Arthur Ripstein (Toronto): "Philosophy As Jurisprudence: The Source of All Lawgiving"
Notes & Changes
Abstract: For much of the past century, jurisprudence has figured as a net importer of concepts and ideas from other areas of philosophy. HLA Hart’s development and deployment of a account of the relation between rules and practices works up ideas that arguably had their origins in Wittgenstein and ordinary language philosophy; Ronald Dworkin draws on literary theory and holism in the philosophy of language to equip his Hercules to resolve every possible case; Joseph Raz’s theory of authority situates itself in the context of a broader theory of practical reason, locating the concepts of both general and special jurisprudence, such concepts as authority and rights at an “intermediate” facilitative level of the general theory of practical reason. So, too, with what is frequently characterized by contrast with analytical jurisprudence as normative jurisprudence, the theory of tort law, criminal law, antidiscrimination law, and so on, is frequently as the application of moral ideas that are perfectly general in their application to other non-legal areas of life. On this approach, the theory of tort law as part of the theory of individual responsibility, or the theory of causation in tort as part of a more general account of causation, or the theory of criminal law is understood as the theory of blame, and so on. The late John Gardner provided a characteristically penetrating and fascinating version of this approach when he sought to connect personal life to private law.
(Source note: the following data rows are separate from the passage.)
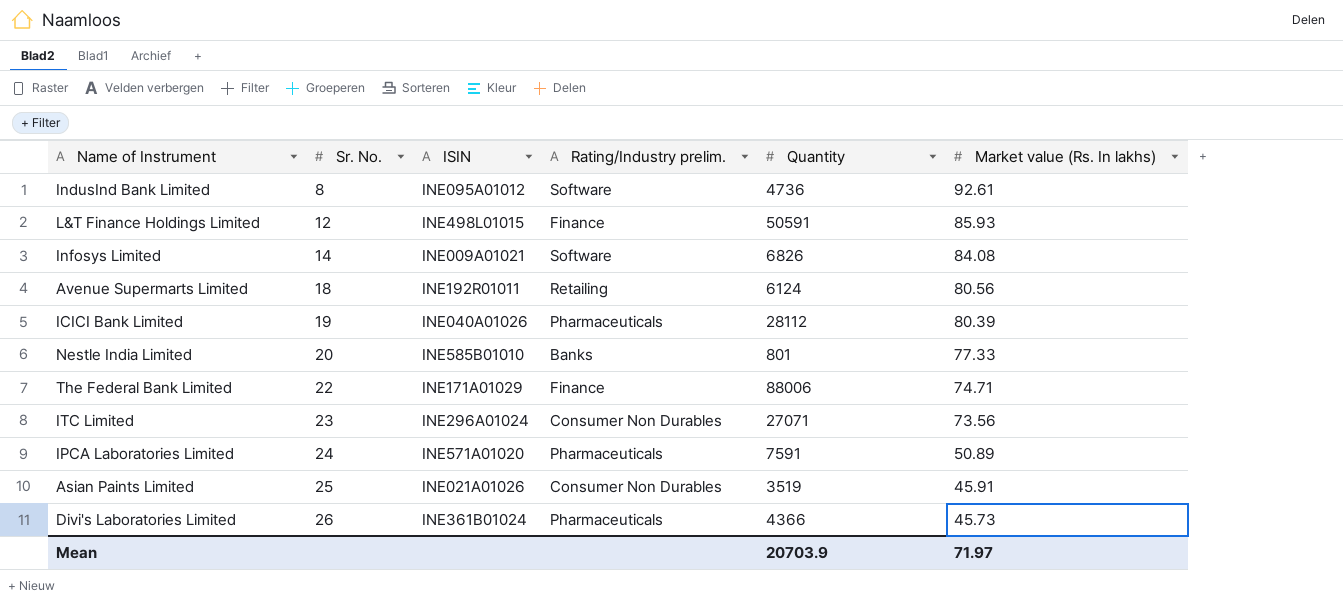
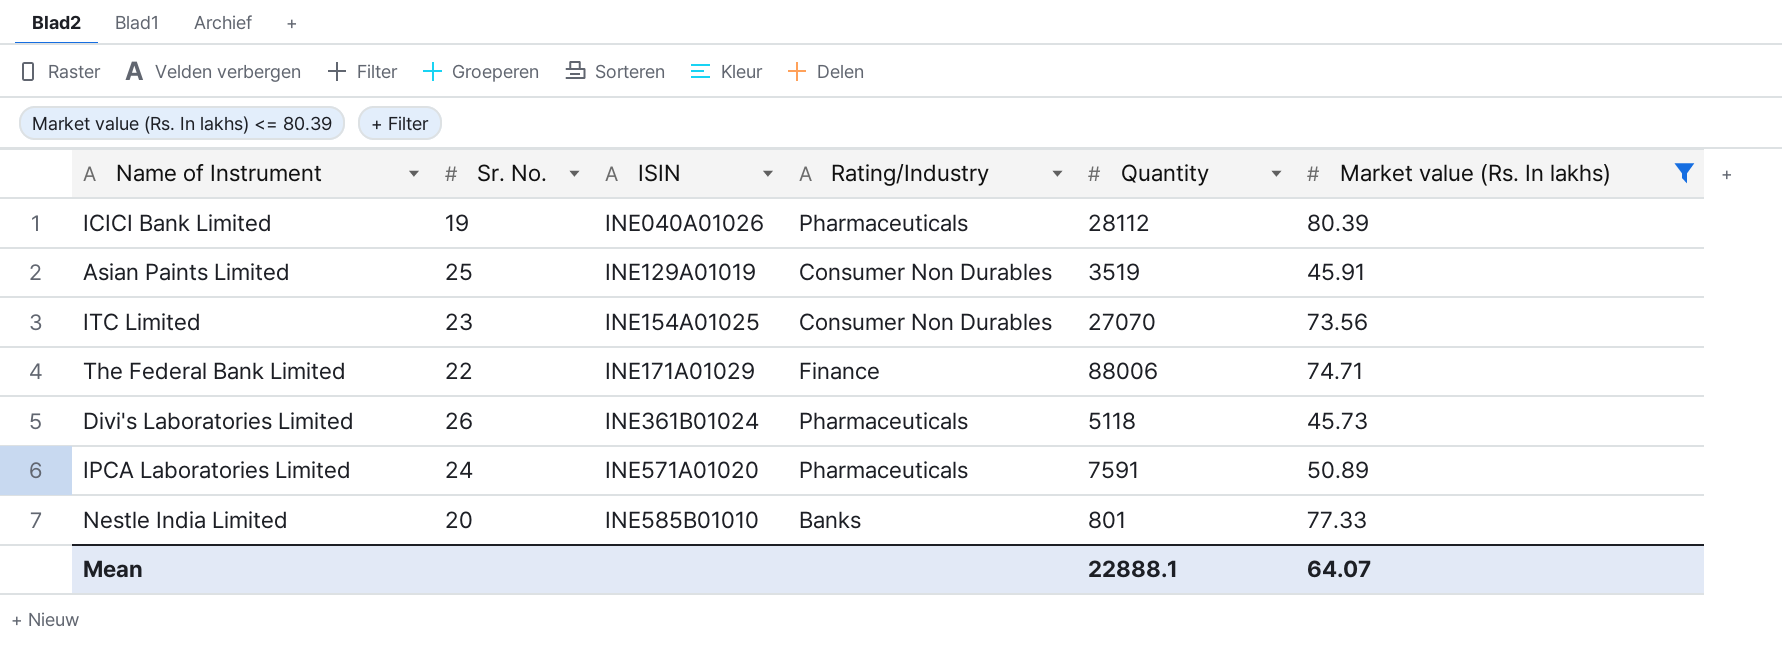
filter: none -> Market value (Rs. In lakhs) <= 80.39
row order: Sr. No. ascending -> ISIN ascending
column name: Rating/Industry prelim. -> Rating/Industry
Asian Paints Limited | ISIN: INE021A01026 -> INE129A01019
ITC Limited | ISIN: INE296A01024 -> INE154A01025
ITC Limited | Quantity: 27071 -> 27070
Divi's Laboratories Limited | Quantity: 4366 -> 5118
Mean | Quantity: 20703.9 -> 22888.1
Mean | Market value (Rs. In lakhs): 71.97 -> 64.07

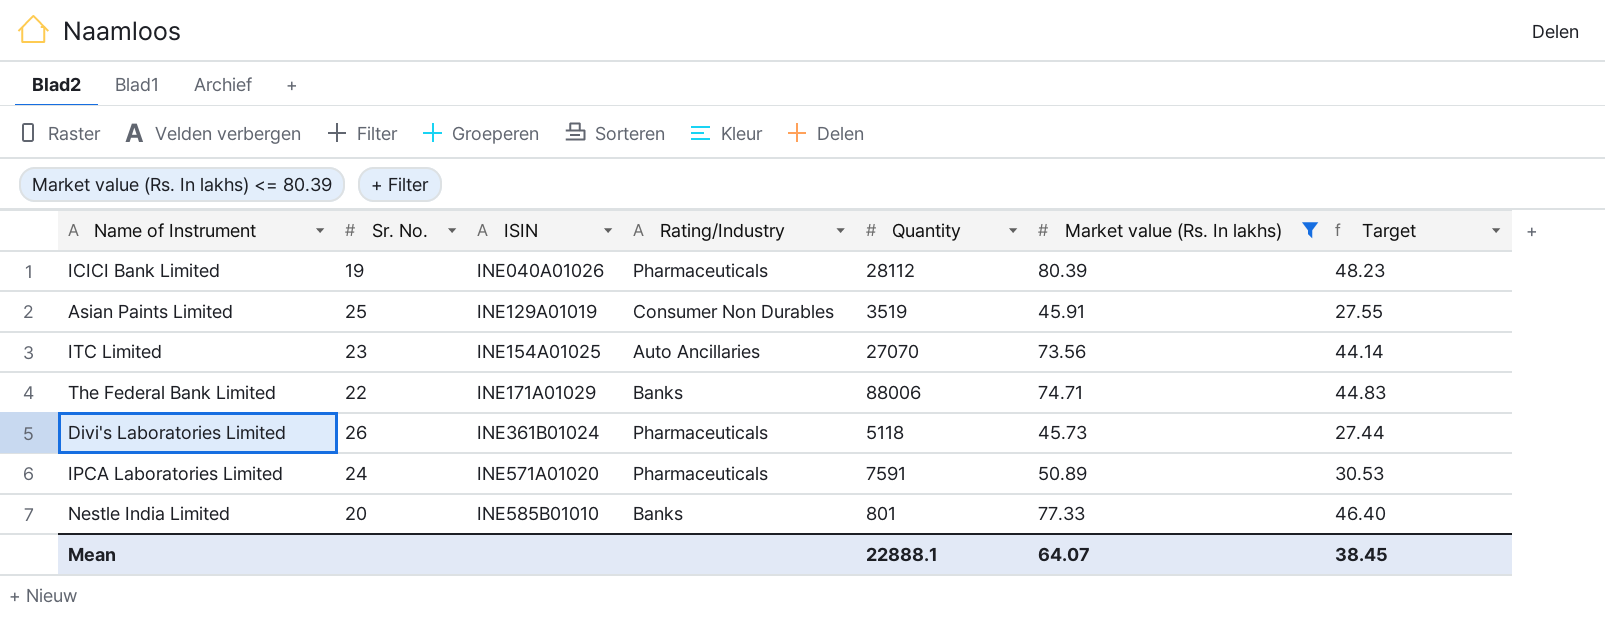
column Target | formula: none -> [Market value (Rs. In lakhs)] * 0.6
ITC Limited | Rating/Industry: Consumer Non Durables -> Auto Ancillaries
The Federal Bank Limited | Rating/Industry: Finance -> Banks

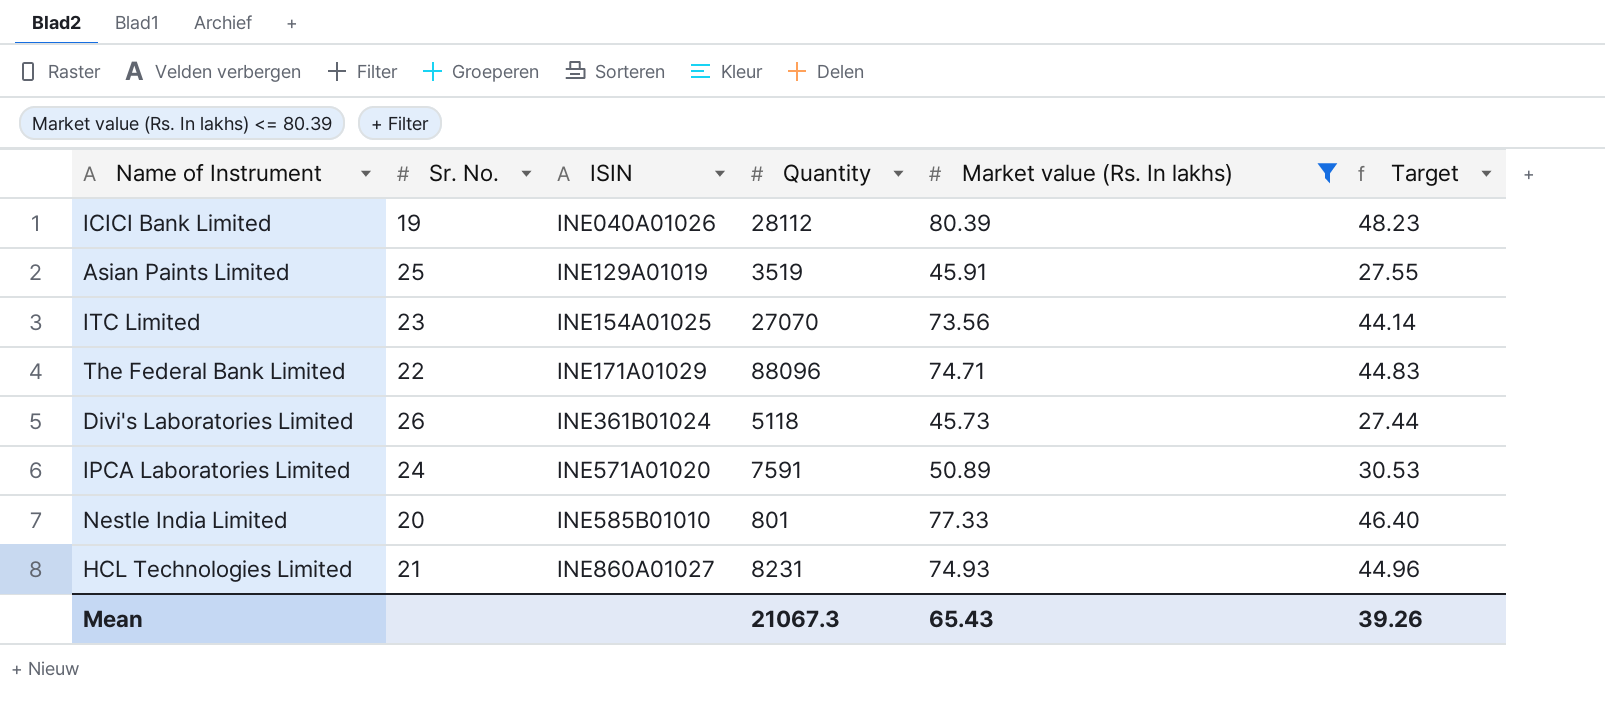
column Rating/Industry | position: 4 -> none
The Federal Bank Limited | Quantity: 88006 -> 88096
row HCL Technologies Limited: none -> 21 | INE860A01027 | 8231 | 74.93 | 44.96
Mean | Quantity: 22888.1 -> 21067.3
Mean | Market value (Rs. In lakhs): 64.07 -> 65.43
Mean | Target: 38.45 -> 39.26

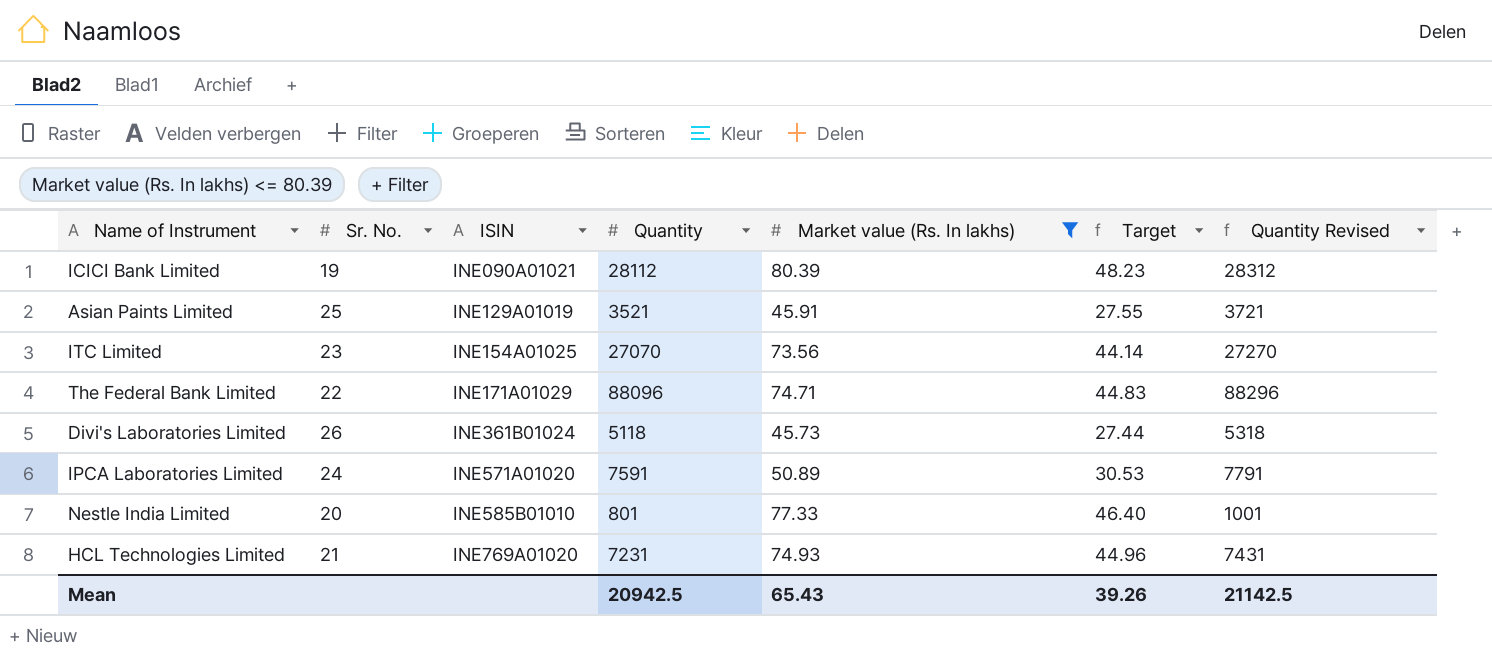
column Quantity Revised | formula: none -> [Quantity] + 200
ICICI Bank Limited | ISIN: INE040A01026 -> INE090A01021
Asian Paints Limited | Quantity: 3519 -> 3521
HCL Technologies Limited | ISIN: INE860A01027 -> INE769A01020
HCL Technologies Limited | Quantity: 8231 -> 7231
Mean | Quantity: 21067.3 -> 20942.5

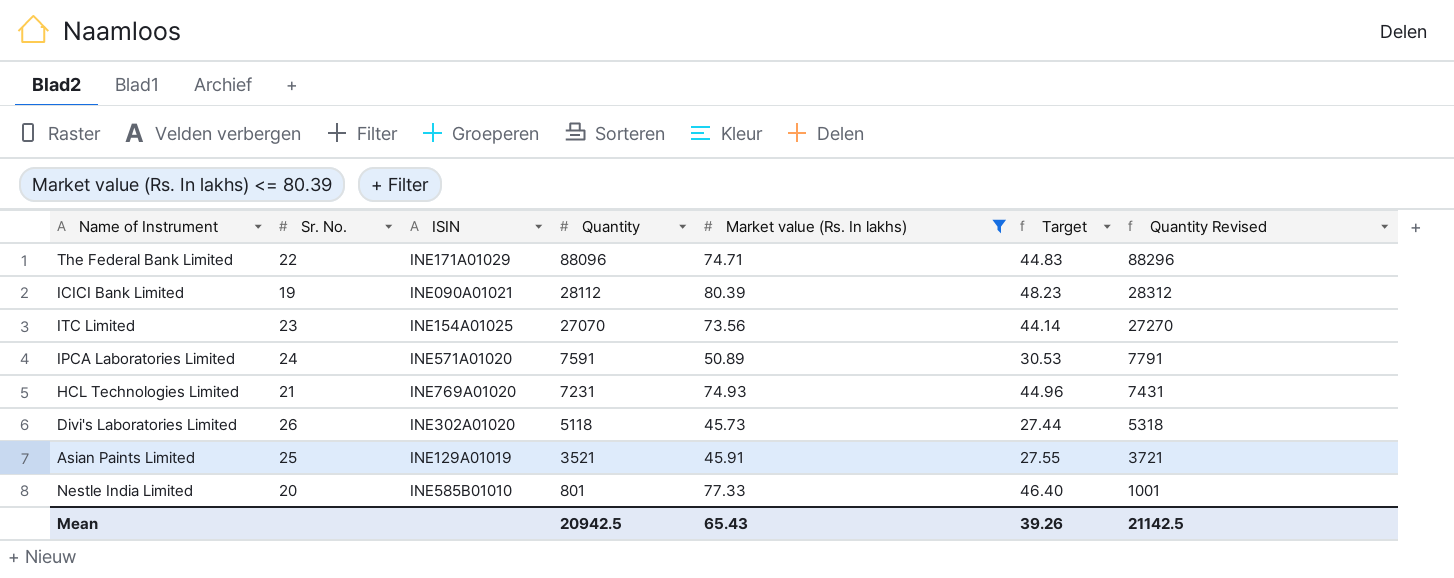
row order: ISIN ascending -> Quantity descending
Divi's Laboratories Limited | ISIN: INE361B01024 -> INE302A01020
My aim in this paper is not to engage with these very different views and their multiple contributions to many different questions, but rather to lay out a fundamental alternative to them. On the view that I will put forward, the proper role of the theory of law is not as an importer of ideas from other areas of philosophy, applying those ideas to the special case of an area of human life and culture that raises distinctive puzzles. Instead, I want to suggest that there is a sense in which the basic questions of philosophy always have a juridical form. They always concern what Kant in the Critique of Pure Reason describes as the quaestio iuris, the question “by what right” do we use a particular concept. The quaestio iuris is distinct from the quaestio facti, the question of what there is and what has actually happened. For Kant, the specific context in which the quaestio iuris comes up concerns the concepts of what he characterizes, following a long tradition, as “general metaphysics.”
Arthur Ripstein, Professor of Law and Philosophy and University Professor of the University of Toronto, presents the fifth paper of Trinity Term 2023: "Philosophy As Jurisprudence: The Source of All Lawgiving".
This seminar takes place in the Main Quad Board Room of University College, at 3:00pm on Thursday May 18.
HOW TO FIND THE ROOM
Access the Main Quad of University College through the main gate in High St. Once in the quad turn left and head to staircase 6 to find the door to the Room.
This event is open to anyone. No registration needed.